Does anyone know if there is a diagnosis for "unresponsive to conservative therapies"?

Thanks for any help.


----------



## preserene (Mar 5, 2011)

Could noncompliance code V15.81 be applicable to the situation?!
Noncompliance to medical treatment - could mean on the part of the treatment modalities too I think (?!).
May be there is an E Code available; we would have to research


----------



## preserene (Mar 5, 2011)

Could it be psychogenic- then you could think of 307.89 and the code for site of pain as the primary code; for (eg)in female, pelvic pain 625.8 as the first. But would like to know the primary indication for Hysterectomy.
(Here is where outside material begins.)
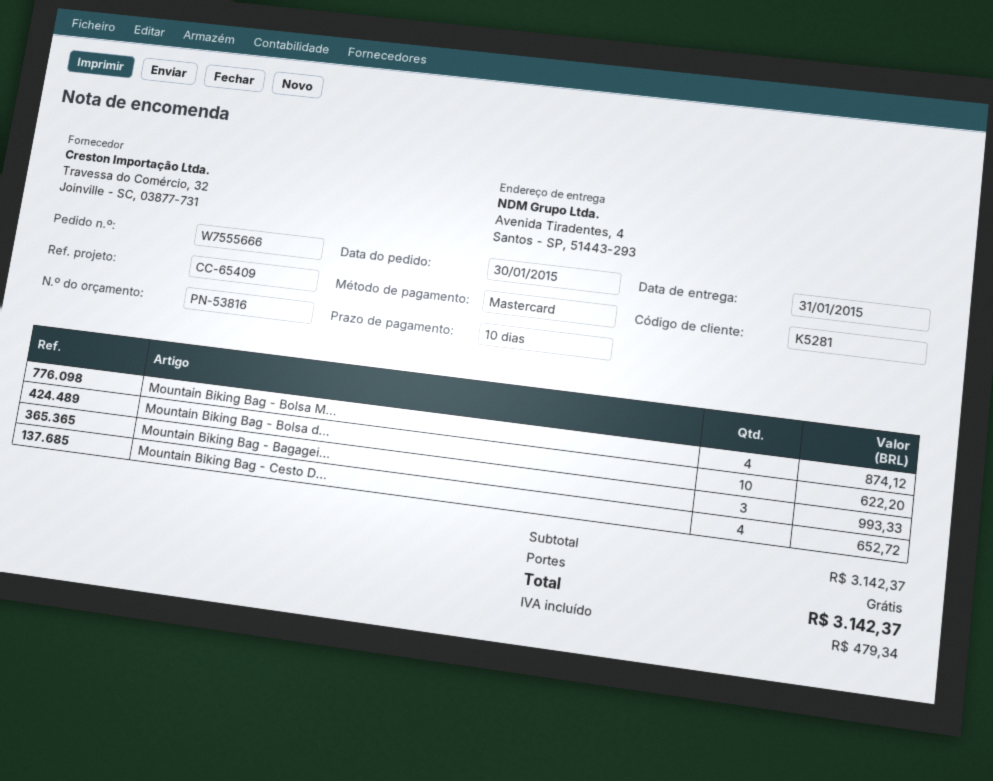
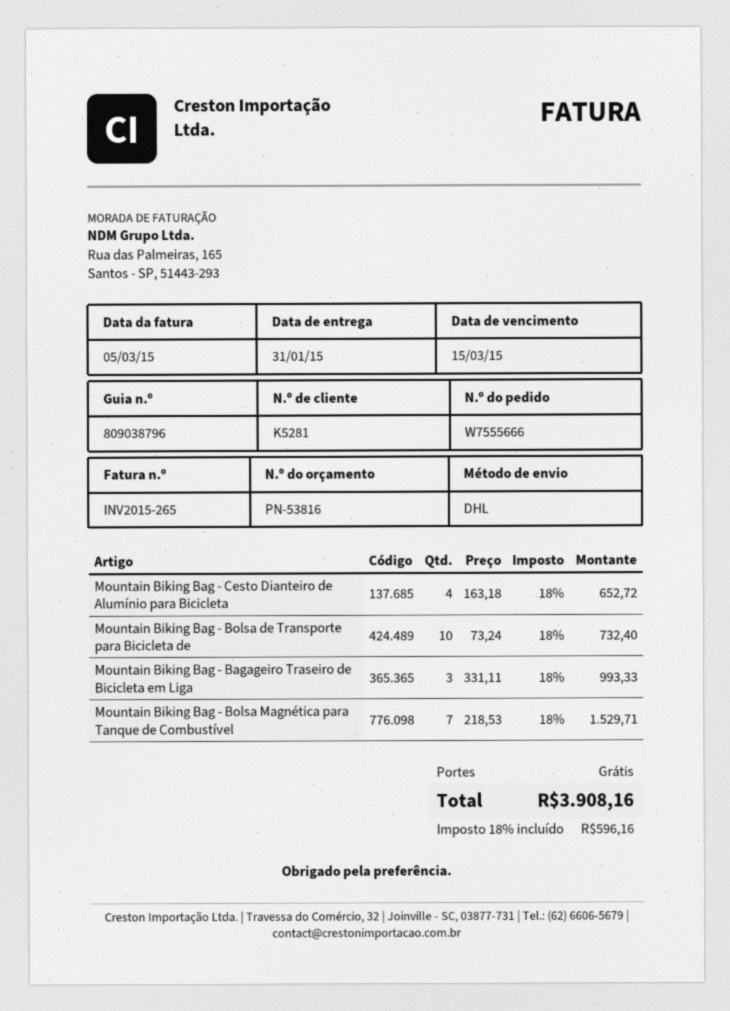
Mountain Biking Bag - Bolsa M...: 4 for 874.12 -> 7 for 1529.71
Mountain Biking Bag - Bolsa d...: 10 for 622.20 -> 10 for 732.40
tax: 479.34 -> 596.16
total: 3142.37 -> 3908.16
WAs there a diagnosis of pelvic congestion syndrome


----------



## preserene (Mar 6, 2011)

Chronic pelvic pain has a synonym as " Pelvic Congestion Syndrome".
Hysterectomy is reserved for patients with chronic pelvic pain unresponsive to medical or conservative. 
Pain symptoms may take weeks to months to improve- so it is chronic.
Conservative treatments mean :  Like hormonal suppression testing , non-steroidal anti- inflammatory drugs, alternate therapies like hypnosis, physical therapy, nerve block, Even treating for undiagnosed gyn. disorders, urological diseases, gastrointestinal ailments, musculocutaneous problems, psychosomatic problems could have been thought of, and initiated treatment for the same; even varicosity of the ovarian, pelvic veins, which are found to be one of the major causes, get treated with EMBOLIZATION therapy.. .  ALL THE ABOVE/SOME OF THEM FAILED,  MEANS –“ IRRESPONSIVE TO CONSERVATIVE TREATMENT.” 
WHEN THE SCENARIO GIVES SUCH  a STATUS OR CONDITION, Hysterectomy is reserved for patients with chronic pelvic pain, unresponsive to medical or conservative surgical therapy.
Why I brought this analysis is the chronic pelvic pain has the synonym as PELVIC CONGESTION SYNDROME ( WHICH IS PRONE FOR THIS IRRESPONSE TO CONSERVATIVE MANAGEMENTS, AND GETS RESERVED FOR HYSTERECTOMY).
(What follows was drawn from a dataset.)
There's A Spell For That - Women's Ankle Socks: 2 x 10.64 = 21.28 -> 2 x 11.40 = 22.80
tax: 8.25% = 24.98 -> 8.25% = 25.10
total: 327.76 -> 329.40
So I would like to assign codes-  625.5 Pelvic Congestion Syndrome, and , V15.81- for noncompliance (irresponsive to medical management), if psychosomatic factor is not displayed there.


----------



## JulesofColorado (Mar 11, 2011)

I think you are diagnosing the patient yourself!!

"physician states as diagnosis: chronic pelvic pain unresponsive to conservative therapies."

pelvic pain is 625.9, unless you have more information not given here.

And unresponsive to conservative therapies does not mean the patient was non compliant unless the physician specifically states noncompliance!
I would use a V code for long term drug use, V58.69, unless you know the specific drug the patient has been taking.


----------



## ohn0disaster (Mar 11, 2011)

*Noncompliance:* The failure or refusal to comply; the failure or refusal to conform and adapt one's actions to a rule or to necessity. 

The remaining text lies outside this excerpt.